Where the word "none" occurs in a line of the listing below, copy that line.

#### Exercise data:
........
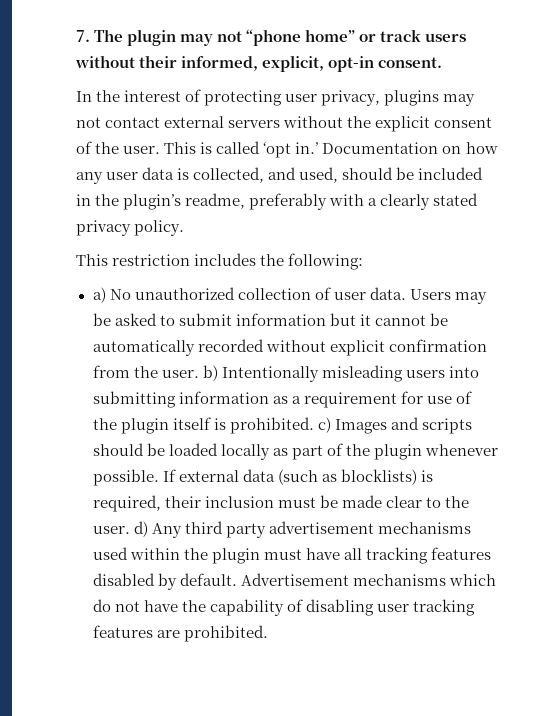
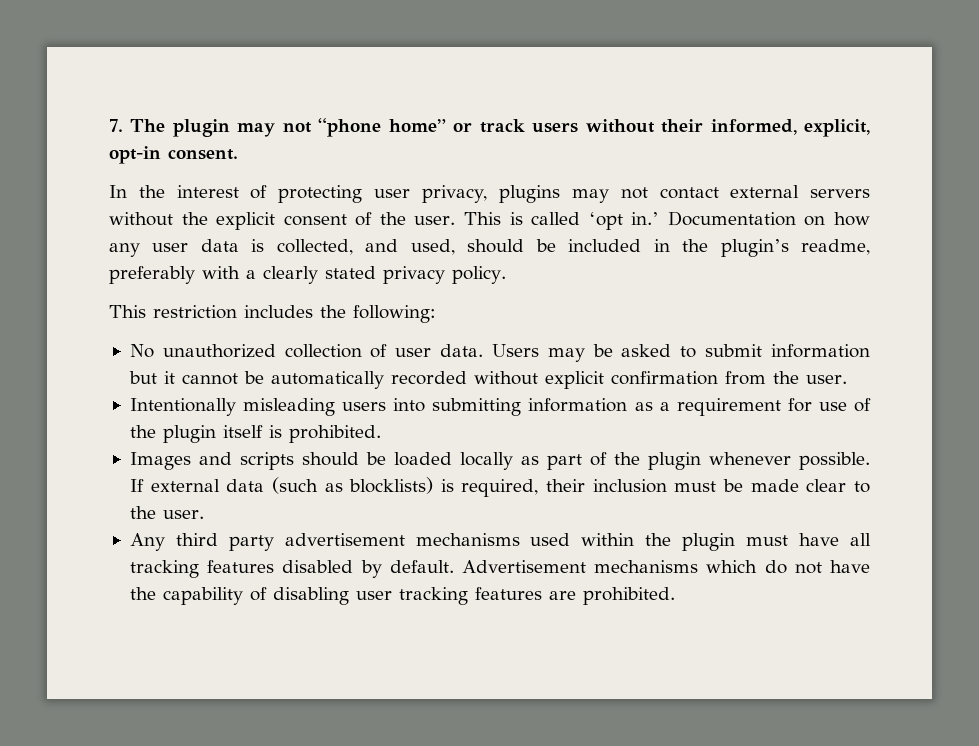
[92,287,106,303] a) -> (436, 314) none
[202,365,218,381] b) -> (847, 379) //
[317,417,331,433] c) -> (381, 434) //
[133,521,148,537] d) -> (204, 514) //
........
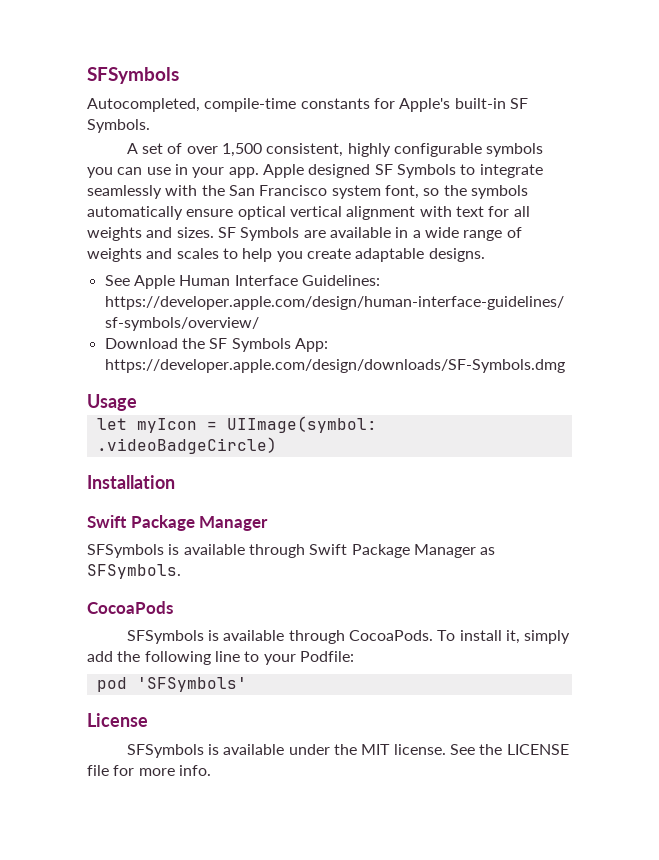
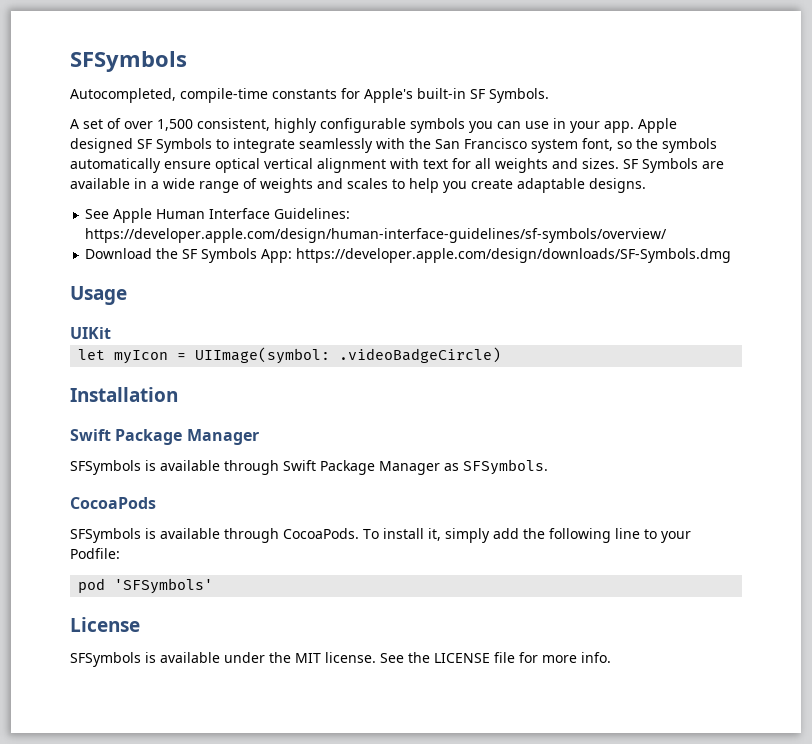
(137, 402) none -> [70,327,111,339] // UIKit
........
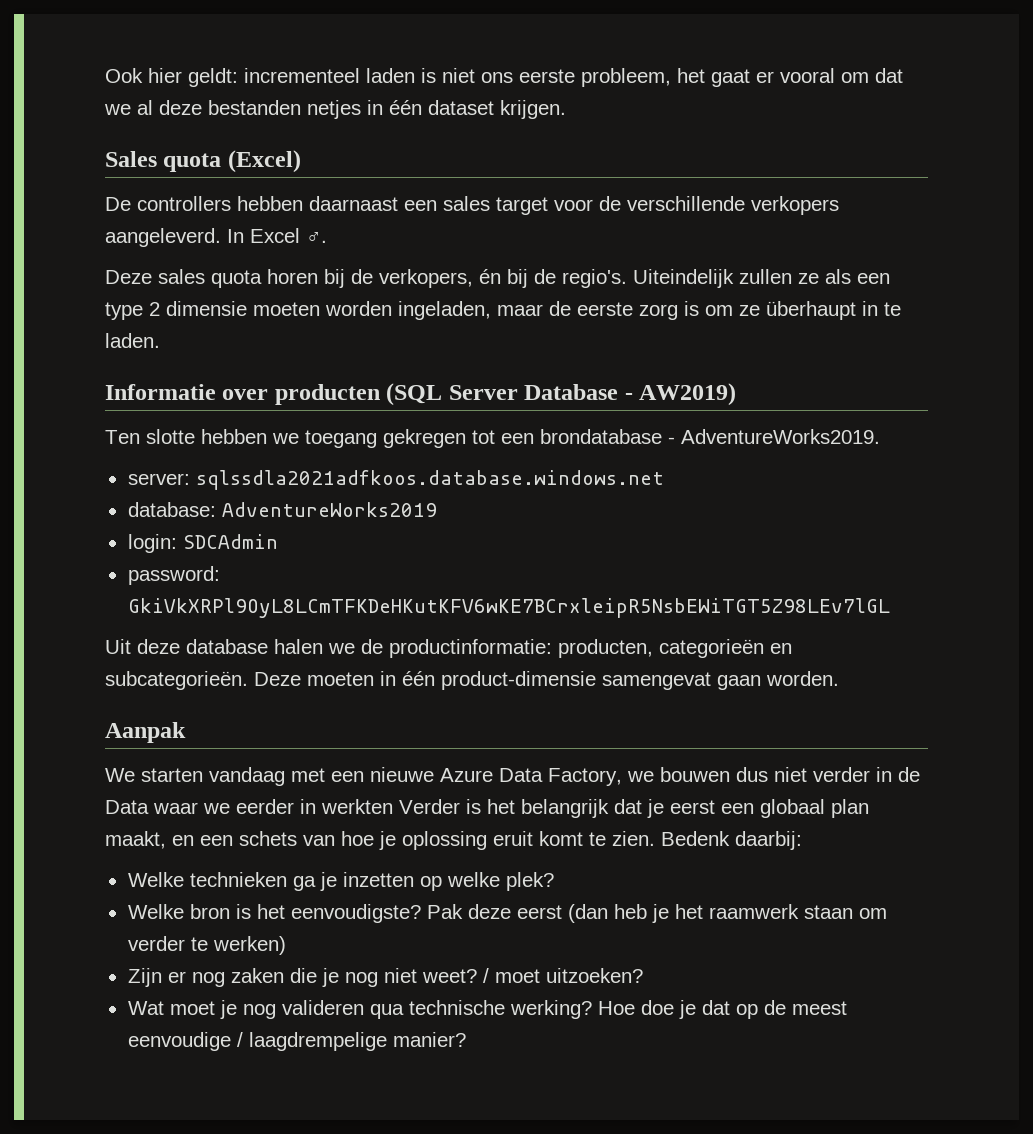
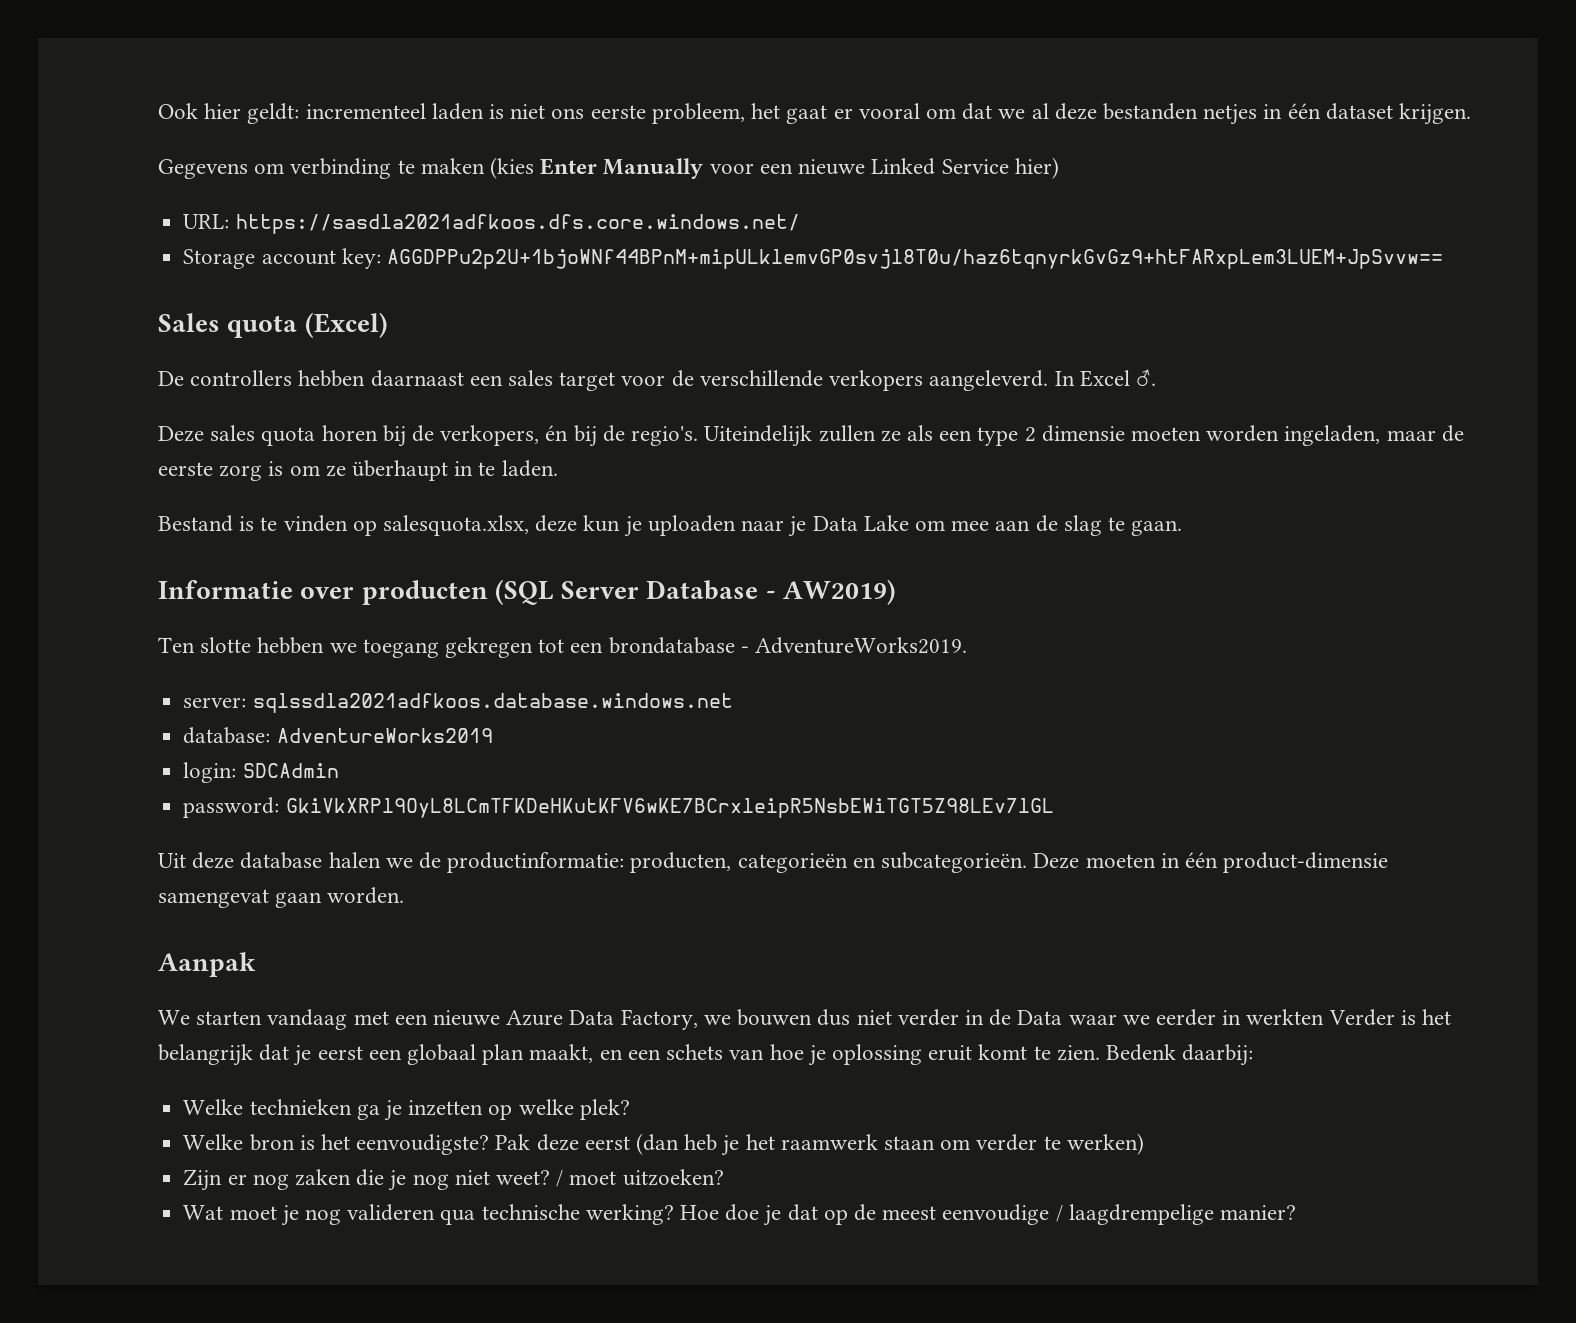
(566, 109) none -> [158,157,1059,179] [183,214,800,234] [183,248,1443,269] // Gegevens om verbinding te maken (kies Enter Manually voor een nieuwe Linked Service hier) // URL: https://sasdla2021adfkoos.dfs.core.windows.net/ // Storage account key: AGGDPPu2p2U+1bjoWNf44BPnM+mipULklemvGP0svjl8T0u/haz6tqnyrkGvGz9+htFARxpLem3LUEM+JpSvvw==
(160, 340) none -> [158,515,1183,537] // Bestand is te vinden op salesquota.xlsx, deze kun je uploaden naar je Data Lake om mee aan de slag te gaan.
........
#### Answer for this exercise:
[92,287,106,303] a) -> (436, 314) none
(137, 402) none -> [70,327,111,339] // UIKit
(566, 109) none -> [158,157,1059,179] [183,214,800,234] [183,248,1443,269] // Gegevens om verbinding te maken (kies Enter Manually voor een nieuwe Linked Service hier) // URL: https://sasdla2021adfkoos.dfs.core.windows.net/ // Storage account key: AGGDPPu2p2U+1bjoWNf44BPnM+mipULklemvGP0svjl8T0u/haz6tqnyrkGvGz9+htFARxpLem3LUEM+JpSvvw==
(160, 340) none -> [158,515,1183,537] // Bestand is te vinden op salesquota.xlsx, deze kun je uploaden naar je Data Lake om mee aan de slag te gaan.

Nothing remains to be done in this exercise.